I authorize my Miami Lashes®️ professional to perform the semi-permanent eyelash extension procedure and or lash lift. I understand this procedure requires individual synthetic or natural fiber eyelashes to be glued to my own natural lashes. I understand that it is my responsibility to be still during the application of the procedure and to keep my eyes closed during the entire process until otherwise advised. I have been fully informed as to the methods and procedures concerning this semi-permanent cosmetic procedure. The risks of the cosmetic procedure I have chosen have been disclosed to me.

Some cases may result in complications such as transient eye redness and irritation and allergic reaction to the adhesive fumes used to apply the lashes and or to the anti-wrinkle gel pads.

If at any time I or the Miami Lashes®️ professional are uncomfortable with the eyelash extension procedure, I will inform the professional and she will gladly rectify the problem, including ending the session if I or the professional wish. It has been represented to me that no guarantees, warranties, promises, commitments or other statements as to the results of this treatment have been made, and I acknowledge that I have received no particular representations or guarantees, and I am consenting to the procedure at my own risk. I will reveal or disclose all conditions and circumstances regarding my health and health history, medications being taken and any past reactions to products used or medications taken.

Additional conditions could occur or be discovered during the procedure, which could affect my ability to tolerate the procedure. I understand the duration of my lash extensions requires my careful maintenance. I understand that to not affect the process of adhering, I will wash daily with oil-free gentle cleanser, and to keep lash vertical, blow-dry lashes on cold in an upward motion moving left to right. I understand that I must avoid sleeping on my lashes or stomach, excessive swimming, sauna, steam rooms, pulling on lashes, use of oil-based eye makeup removers, use of mechanical eyelash curlers or crimping lashes in any way.

I, as herein signed, release, give up, acquit, and discharge my Miami Lashes®️ professional and or anyone affiliated with my Miami Lashes®️ professional including any partnership, corporations, or company associated with said individual from any claims or damages of any nature. I agree to pay any costs of legal services necessary to further effect or confirm said release. I further agree that this release shall be in contemplation of any possible damages, either known or unknown at the signing of this waiver and release form, and said damages are specifically waived following the digital, electronic or physical handwritten signing of this waiver and release form .

I further agree that in the event any litigation ensues, it shall be placed before the American Arbitration Association for resolution. I agree that in the event a decision is determined in favor of one party of the other, the prevailing party shall be entitled to reasonable attorney fees and costs as set by the arbitrator.

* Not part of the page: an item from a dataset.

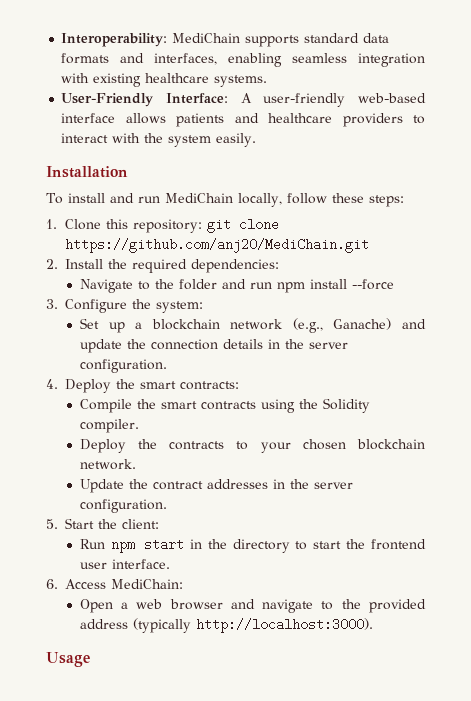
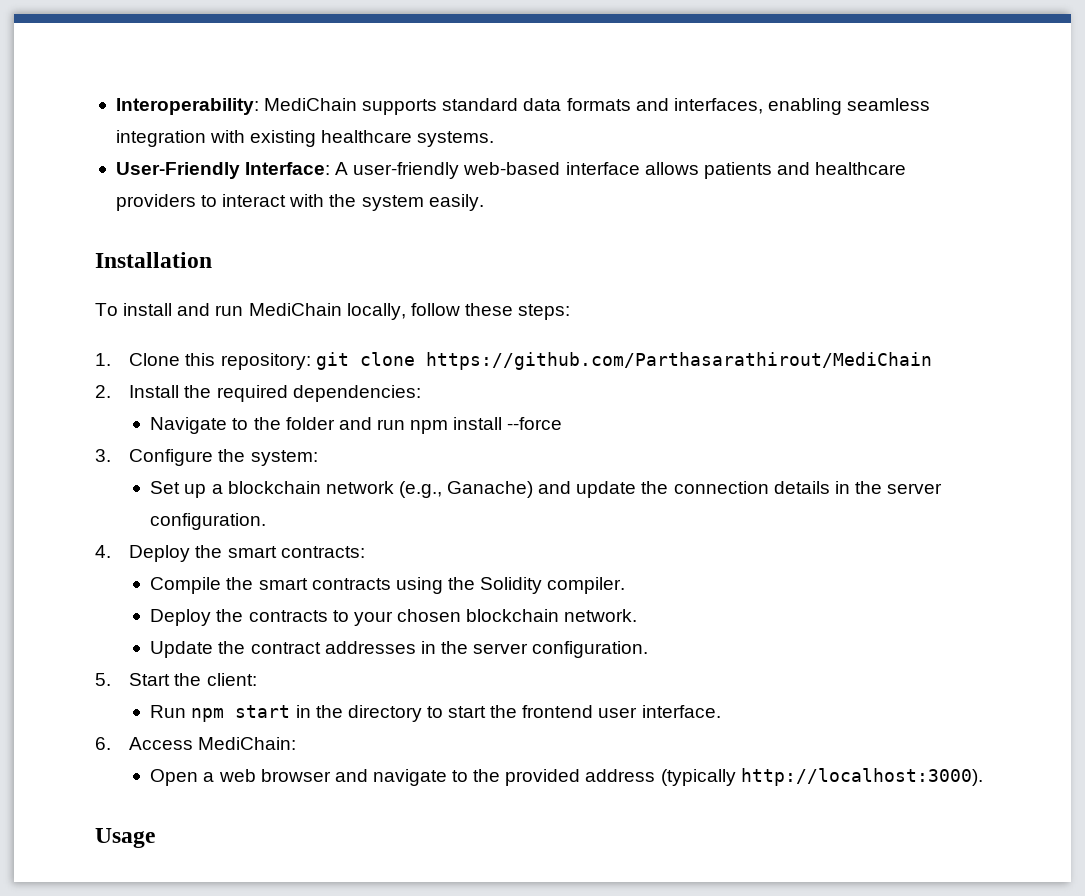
- 1. Clone this repository: git clone https://github.com/anj20/MediChain.git
+ 1. Clone this repository: git clone https://github.com/Parthasarathirout/MediChain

I further agree to hold my Miami Lashes®️ professional nameless and harmless from any and all damages. I release my Miami Lashes®️ professional from any responsibility for pre-existing conditions I have not revealed, or any consequential change to those conditions that arises subsequent to the procedure. I understand that I am responsible for any medical treatment I may need to receive as a result of getting this procedure. I accept full responsibility for these and any other complications, which may arise or result of getting this procedure. I accept full responsibility for these and any other complications, which may arise or result during or following the eyelash extension procedure(s), which are to be performed at my request.

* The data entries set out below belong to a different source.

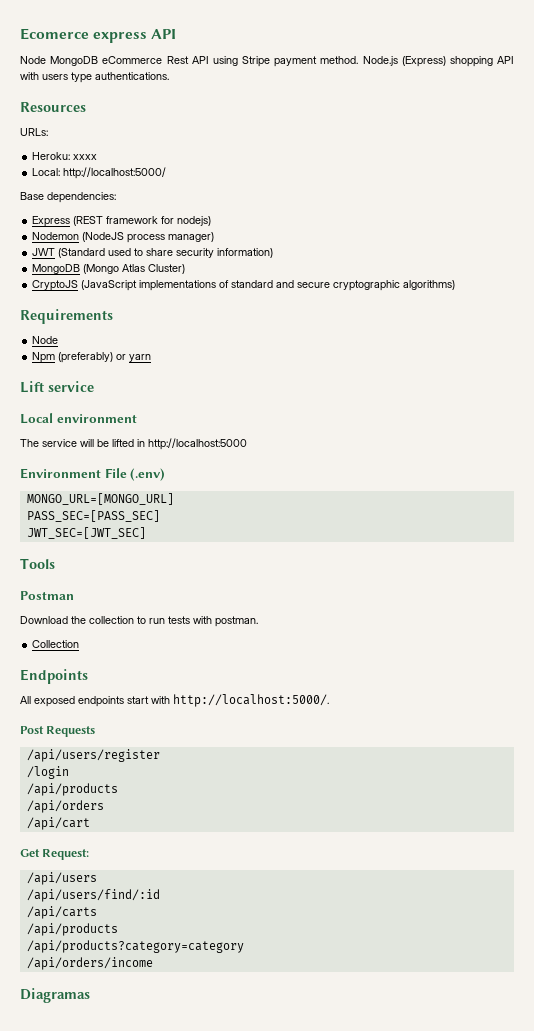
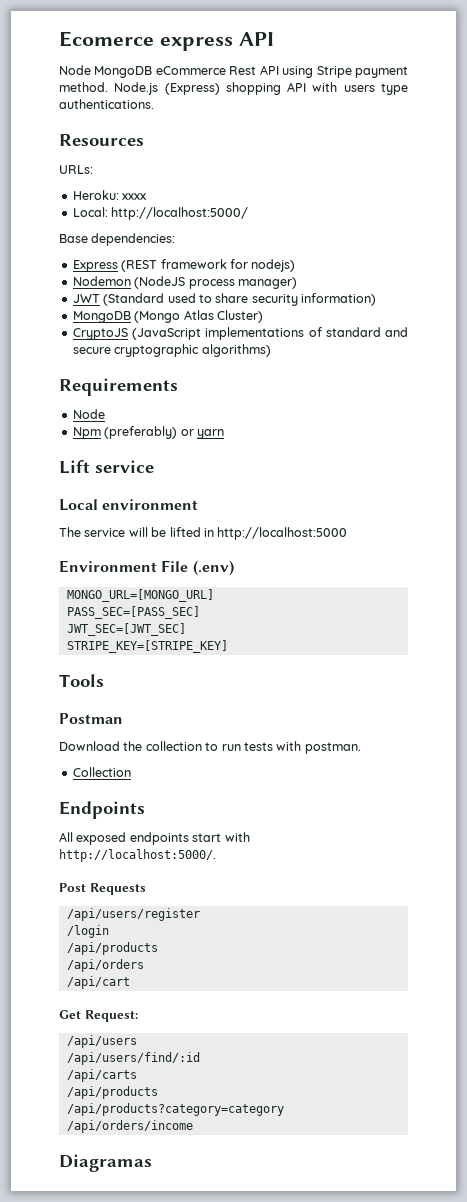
+ STRIPE_KEY=[STRIPE_KEY]

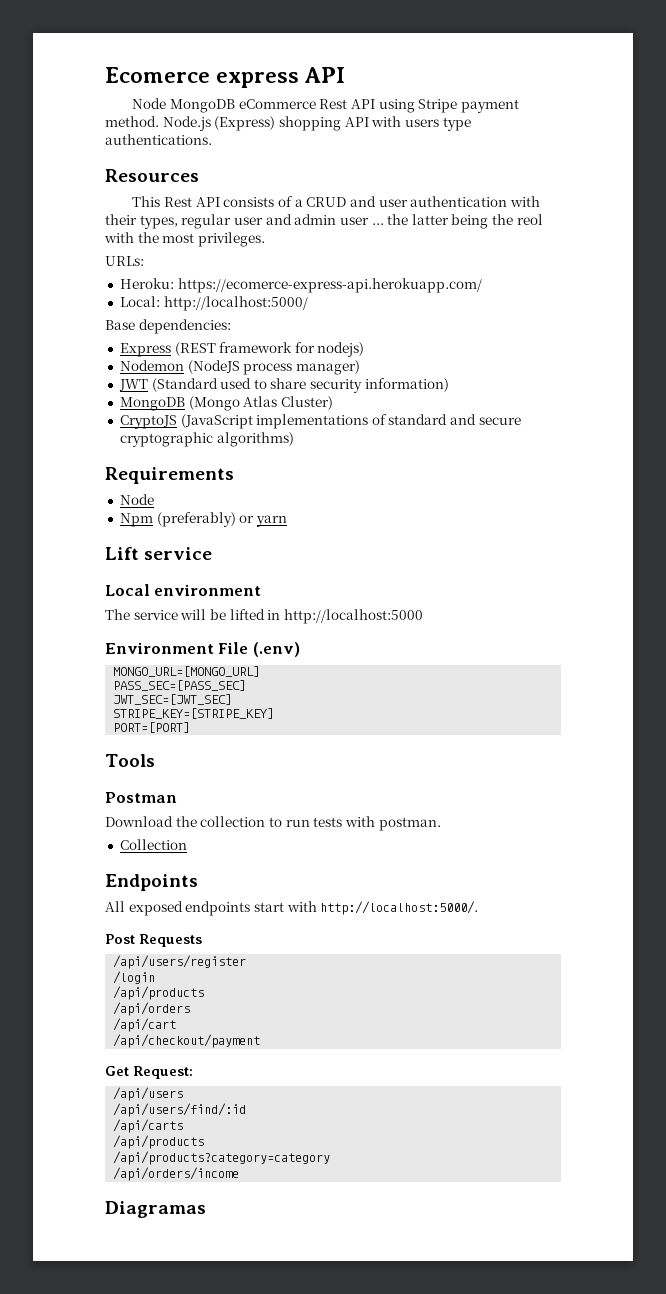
+ This Rest API consists of a CRUD and user authentication with their types, regular user and admin user ... the latter being the reol with the most privileges.
- Heroku: xxxx
+ Heroku: https://ecomerce-express-api.herokuapp.com/
+ PORT=[PORT]
+ /api/checkout/payment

Please read the following statement and check box or sign to indicate that you have read, understand and accept the following statement: I, the client herein signed, certify that I have read and fully understand the above waiver and release form. I certify that I will consult with a Miami Lashes®️ professional. I accept the explanation of potential complications and risks described herein. I certify I am of sound mind, and I am fully capable of executing this waiver and release form for myself. I, the undersigned client, acknowledge and fully understand that there might be other unknown risks not reasonably foreseeable at this time. I, the client herein signed, for the purposes of documentation, hereby consent to “before and after” photographs, which may or may not be used for the purposes of advertising.